For this exercise, restate every line below word for word and drop the images.

==== EXERCISE INPUTS ====

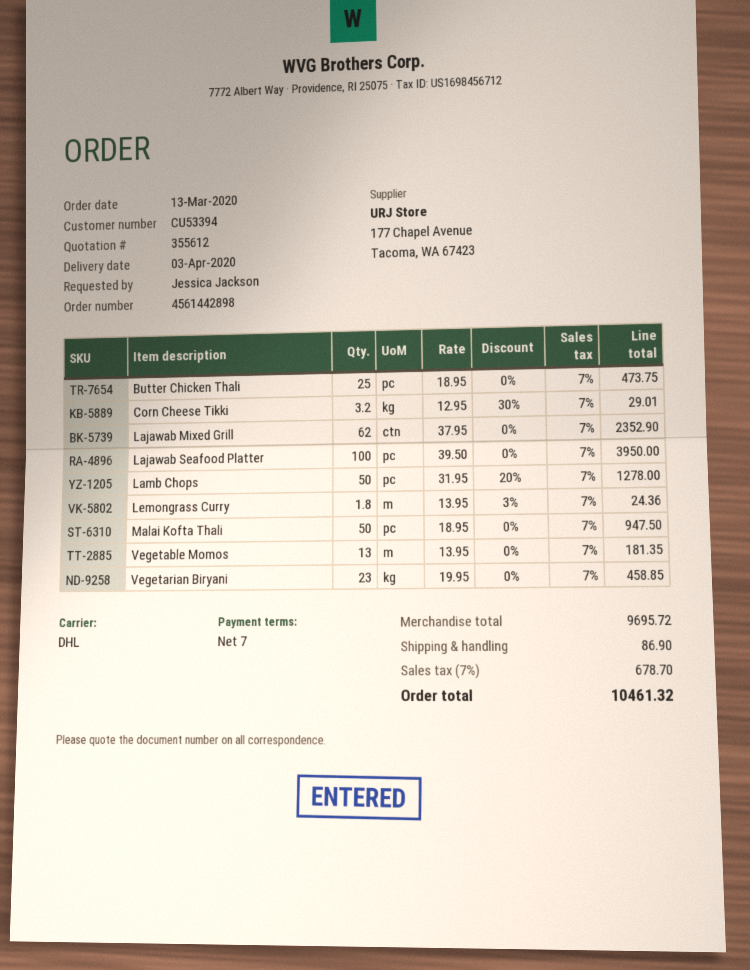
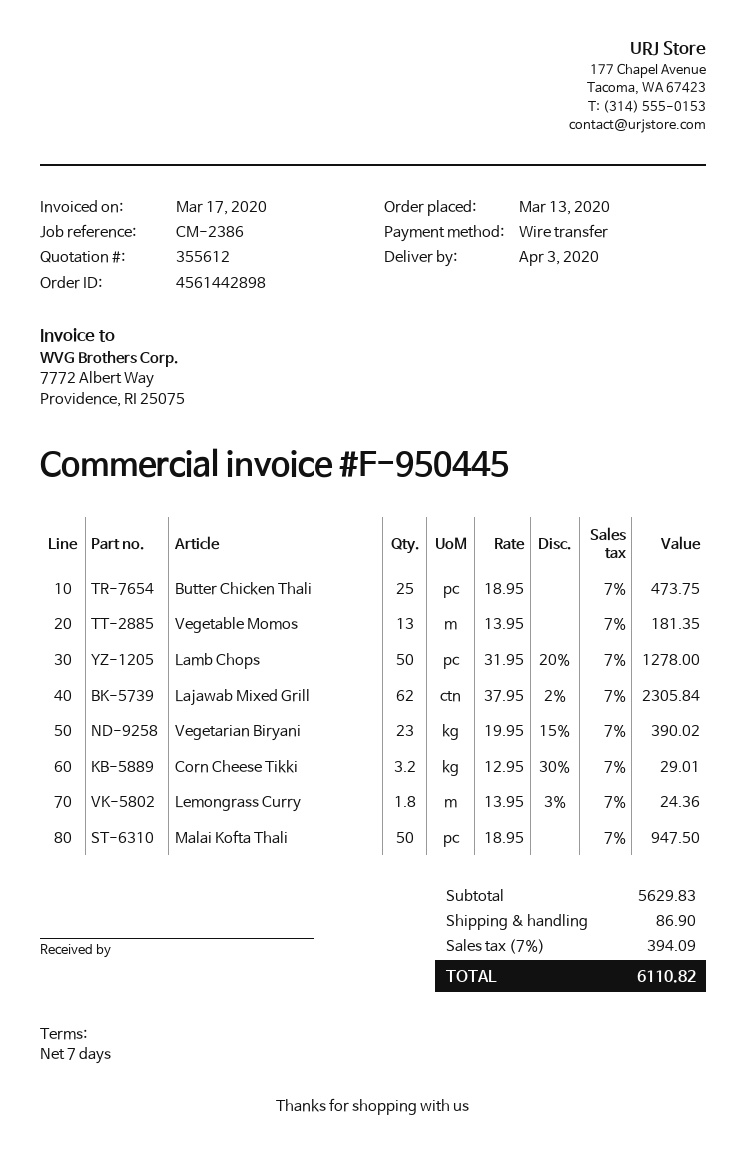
Lajawab Mixed Grill: 62 x 37.95 = 2352.90 -> 62 x 37.95 - 2% = 2305.84
Lajawab Seafood Platter: 100 x 39.50 = 3950.00 -> none
Vegetarian Biryani: 23 x 19.95 = 458.85 -> 23 x 19.95 - 15% = 390.02
subtotal: 9695.72 -> 5629.83
tax: 7% = 678.70 -> 7% = 394.09
total: 10461.32 -> 6110.82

====

** WRITTEN ANSWER **
Lajawab Mixed Grill: 62 x 37.95 = 2352.90 -> 62 x 37.95 - 2% = 2305.84
Lajawab Seafood Platter: 100 x 39.50 = 3950.00 -> none
Vegetarian Biryani: 23 x 19.95 = 458.85 -> 23 x 19.95 - 15% = 390.02
subtotal: 9695.72 -> 5629.83
tax: 7% = 678.70 -> 7% = 394.09
total: 10461.32 -> 6110.82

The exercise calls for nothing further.